Forum Discussion
Solved
Timestamps in AlertTable
Hello,
In Sentinel Alert table, there are StartTime, EndTime, ProcessingEndTime. What do these refer to ?
Looking into sample alerts, in many cases StartTime and Endtime seem to correpsond to "set query_datetimescope_from" "set query_datetimescope_to " respectively which makes sense, but in other cases they don't map. The ProcessingEndTime seems to map to the end of LA rule execution time (i.e. after it starts running), any confirmation ?
Timestamps behave differently depending on the relevant alert provider and specific alert.
For alerts that aren’t Sentinel scheduled alerts the alert provider determines the start time, end time and processing time of the alert.
For scheduled alerts it depends whether the query results contain the TimeGenerated of the events or not – if it does then the start and end times of the alert will be determined based on the earliest and last events, if it doesn’t they will be based on the time period that was queried to create the alert. TimeGeneraged and ProcessingEndTime are identical and refer to the time in which the query ran and the alert was created.
- Ofer_Shezaf
Microsoft
Timestamps behave differently depending on the relevant alert provider and specific alert.

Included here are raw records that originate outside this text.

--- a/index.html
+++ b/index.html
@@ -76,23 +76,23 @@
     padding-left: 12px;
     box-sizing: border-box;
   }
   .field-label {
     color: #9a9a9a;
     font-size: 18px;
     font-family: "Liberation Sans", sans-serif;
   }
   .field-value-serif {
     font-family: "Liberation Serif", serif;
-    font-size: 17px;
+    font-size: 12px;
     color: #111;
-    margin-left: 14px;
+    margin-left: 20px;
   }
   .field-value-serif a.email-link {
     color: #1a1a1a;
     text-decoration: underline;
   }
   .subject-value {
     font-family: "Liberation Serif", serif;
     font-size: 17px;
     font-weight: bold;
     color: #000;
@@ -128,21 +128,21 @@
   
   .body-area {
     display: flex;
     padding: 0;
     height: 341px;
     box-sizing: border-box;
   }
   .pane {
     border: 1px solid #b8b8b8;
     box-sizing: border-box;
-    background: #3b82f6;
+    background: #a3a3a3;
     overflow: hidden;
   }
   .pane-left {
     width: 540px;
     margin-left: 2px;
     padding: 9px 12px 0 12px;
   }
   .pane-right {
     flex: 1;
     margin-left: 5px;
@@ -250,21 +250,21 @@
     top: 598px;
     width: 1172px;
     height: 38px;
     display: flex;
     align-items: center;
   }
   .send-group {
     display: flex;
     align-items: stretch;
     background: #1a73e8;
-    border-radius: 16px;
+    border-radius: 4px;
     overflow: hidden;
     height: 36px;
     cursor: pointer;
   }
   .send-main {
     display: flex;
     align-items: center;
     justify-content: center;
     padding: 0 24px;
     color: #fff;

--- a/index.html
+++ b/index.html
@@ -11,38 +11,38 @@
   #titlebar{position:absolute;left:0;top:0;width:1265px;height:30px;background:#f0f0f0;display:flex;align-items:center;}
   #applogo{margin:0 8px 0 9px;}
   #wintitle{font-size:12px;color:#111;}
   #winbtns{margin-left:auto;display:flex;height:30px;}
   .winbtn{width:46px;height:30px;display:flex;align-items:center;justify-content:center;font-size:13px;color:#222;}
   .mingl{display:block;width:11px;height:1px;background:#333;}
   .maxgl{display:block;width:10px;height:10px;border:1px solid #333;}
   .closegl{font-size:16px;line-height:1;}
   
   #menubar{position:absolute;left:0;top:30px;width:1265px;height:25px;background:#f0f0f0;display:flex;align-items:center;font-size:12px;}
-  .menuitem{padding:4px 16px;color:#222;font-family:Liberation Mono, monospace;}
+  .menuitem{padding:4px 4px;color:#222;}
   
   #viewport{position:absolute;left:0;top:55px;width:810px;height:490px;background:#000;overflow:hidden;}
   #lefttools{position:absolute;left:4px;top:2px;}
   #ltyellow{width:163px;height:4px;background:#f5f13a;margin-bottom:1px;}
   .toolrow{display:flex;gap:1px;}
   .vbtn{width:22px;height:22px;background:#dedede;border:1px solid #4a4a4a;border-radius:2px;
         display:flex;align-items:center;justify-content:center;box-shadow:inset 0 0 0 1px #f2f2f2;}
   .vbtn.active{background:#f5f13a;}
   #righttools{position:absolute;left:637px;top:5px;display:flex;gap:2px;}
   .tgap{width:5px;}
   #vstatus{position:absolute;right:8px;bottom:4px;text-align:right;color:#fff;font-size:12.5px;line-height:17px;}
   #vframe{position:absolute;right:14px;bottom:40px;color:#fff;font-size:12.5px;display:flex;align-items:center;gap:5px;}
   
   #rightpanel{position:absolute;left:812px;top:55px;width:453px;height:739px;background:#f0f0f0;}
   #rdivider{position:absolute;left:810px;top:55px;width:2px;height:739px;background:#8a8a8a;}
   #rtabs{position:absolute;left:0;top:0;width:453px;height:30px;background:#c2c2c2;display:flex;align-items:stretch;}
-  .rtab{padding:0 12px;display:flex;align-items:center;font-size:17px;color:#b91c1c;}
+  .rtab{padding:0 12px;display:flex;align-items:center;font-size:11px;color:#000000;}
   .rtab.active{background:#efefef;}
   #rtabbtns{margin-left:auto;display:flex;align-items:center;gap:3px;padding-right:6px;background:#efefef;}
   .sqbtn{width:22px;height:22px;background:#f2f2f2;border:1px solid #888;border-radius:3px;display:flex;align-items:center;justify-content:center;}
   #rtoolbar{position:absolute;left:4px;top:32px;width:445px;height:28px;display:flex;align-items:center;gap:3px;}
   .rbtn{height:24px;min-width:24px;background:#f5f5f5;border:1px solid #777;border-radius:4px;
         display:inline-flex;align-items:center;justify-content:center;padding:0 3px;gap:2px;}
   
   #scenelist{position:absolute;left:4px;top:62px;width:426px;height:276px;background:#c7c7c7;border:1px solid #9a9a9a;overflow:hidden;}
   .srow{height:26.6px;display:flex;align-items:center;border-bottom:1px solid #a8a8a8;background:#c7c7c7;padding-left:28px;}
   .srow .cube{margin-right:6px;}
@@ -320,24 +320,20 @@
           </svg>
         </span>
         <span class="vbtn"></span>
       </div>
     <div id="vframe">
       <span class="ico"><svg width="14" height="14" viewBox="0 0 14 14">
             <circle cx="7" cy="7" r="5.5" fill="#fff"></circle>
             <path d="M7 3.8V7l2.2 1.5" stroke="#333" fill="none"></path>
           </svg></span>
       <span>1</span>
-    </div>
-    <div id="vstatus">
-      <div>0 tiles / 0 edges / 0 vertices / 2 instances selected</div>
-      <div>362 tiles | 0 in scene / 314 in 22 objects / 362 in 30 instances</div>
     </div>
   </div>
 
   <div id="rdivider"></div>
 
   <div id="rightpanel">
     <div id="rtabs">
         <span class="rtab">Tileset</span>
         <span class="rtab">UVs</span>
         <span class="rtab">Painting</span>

For alerts that aren’t Sentinel scheduled alerts the alert provider determines the start time, end time and processing time of the alert.
For scheduled alerts it depends whether the query results contain the TimeGenerated of the events or not – if it does then the start and end times of the alert will be determined based on the earliest and last events, if it doesn’t they will be based on the time period that was queried to create the alert. TimeGeneraged and ProcessingEndTime are identical and refer to the time in which the query ran and the alert was created.